Ten thousand species strong, their voices and styles are as diverse as they are delightful. Some species learn their songs, just as we humans learn to speak, but others seem to leave nothing to chance, encoding the details of songs in nucleotide sequences in the DNA. Of those that learn, some do so only early in life, some throughout life; some from fathers, some from eventual neighbors after leaving home; some only from their own kind, some mimicking other species as well. Some species sing in dialects, others not. It is mostly he who sings, but she sometimes does, too. Some songs are proclaimed from the treetops, others whispered in the bushes; some ramble for minutes on end, others are offered in just a split second. Some birds have thousands of different songs, some only one, and some even none. Some sing all day, some all night. Some are pleasing to our ears, and some not.
It is this diversity that I celebrate. How the sounds of these species differ from each other is the first step to appreciating them, of course, but those questions quickly give way to why” questions. Why do some learn and others not? Why do dialects occur in some species and not others? Why is it mainly the male who sings? It is these and similar why” questions that so intrigue us biologists as we try to understand the individual voices that contribute to the avian chorus.

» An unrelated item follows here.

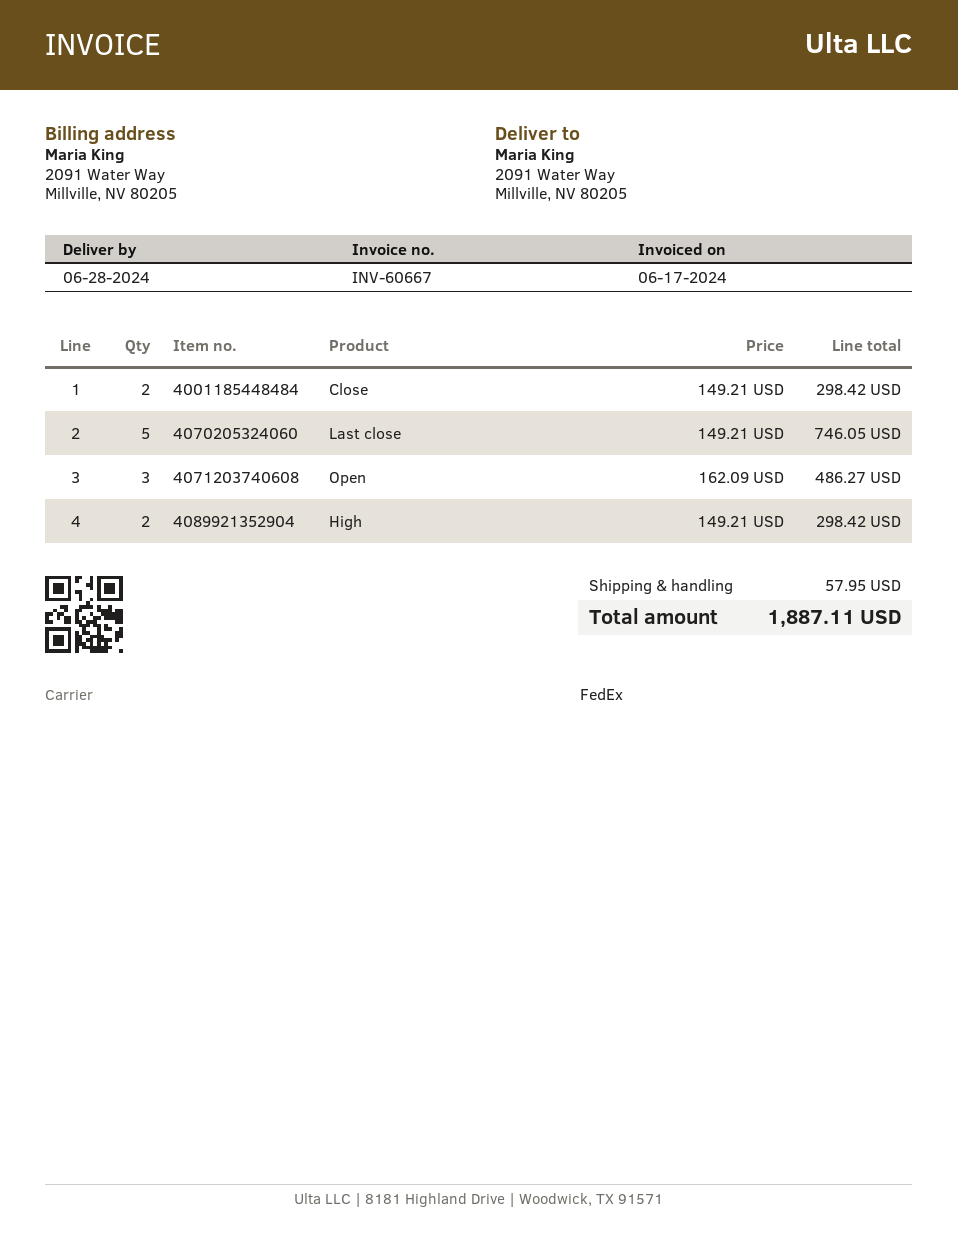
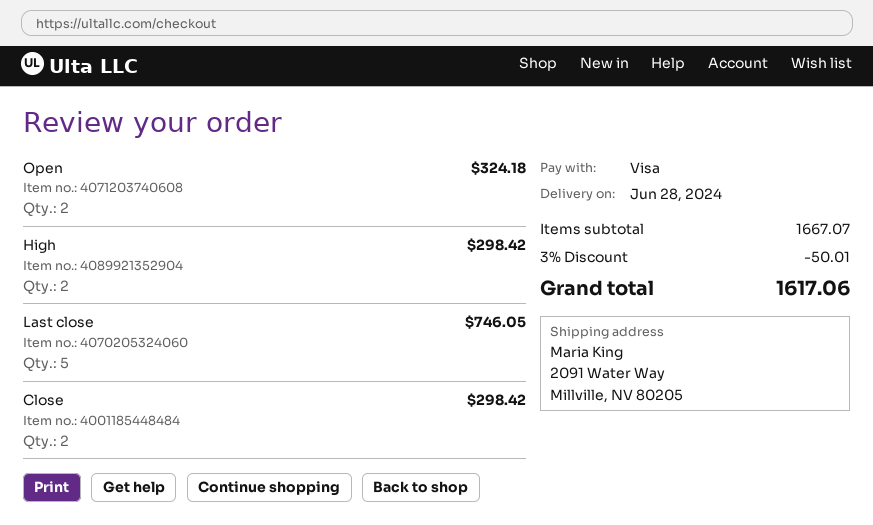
Open: 3 for 486.27 -> 2 for 324.18
discount: none -> 3% = 50.01
shipping: 57.95 -> none
total: 1887.11 -> 1617.06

In writing about our singing planet, I can focus on only a few of its voices. The thirty stories told here are personal journeys, ones that I have traveled over the past thirty years in my quest to understand the singing bird.
Many are based on my own research and are years in the making. Others are based on just several days’ experience, or even less, as I seek out birds that illustrate the research of friends and colleagues who share my passions. No matter the source, each story is based on listening and on learning how to hear an individual bird use its sounds, and each story illustrates some of the fundamentals of the science called avian bioacoustics.” Together, I hope these stories and their sounds reveal how to listen, the meaning in the music, and why we should care.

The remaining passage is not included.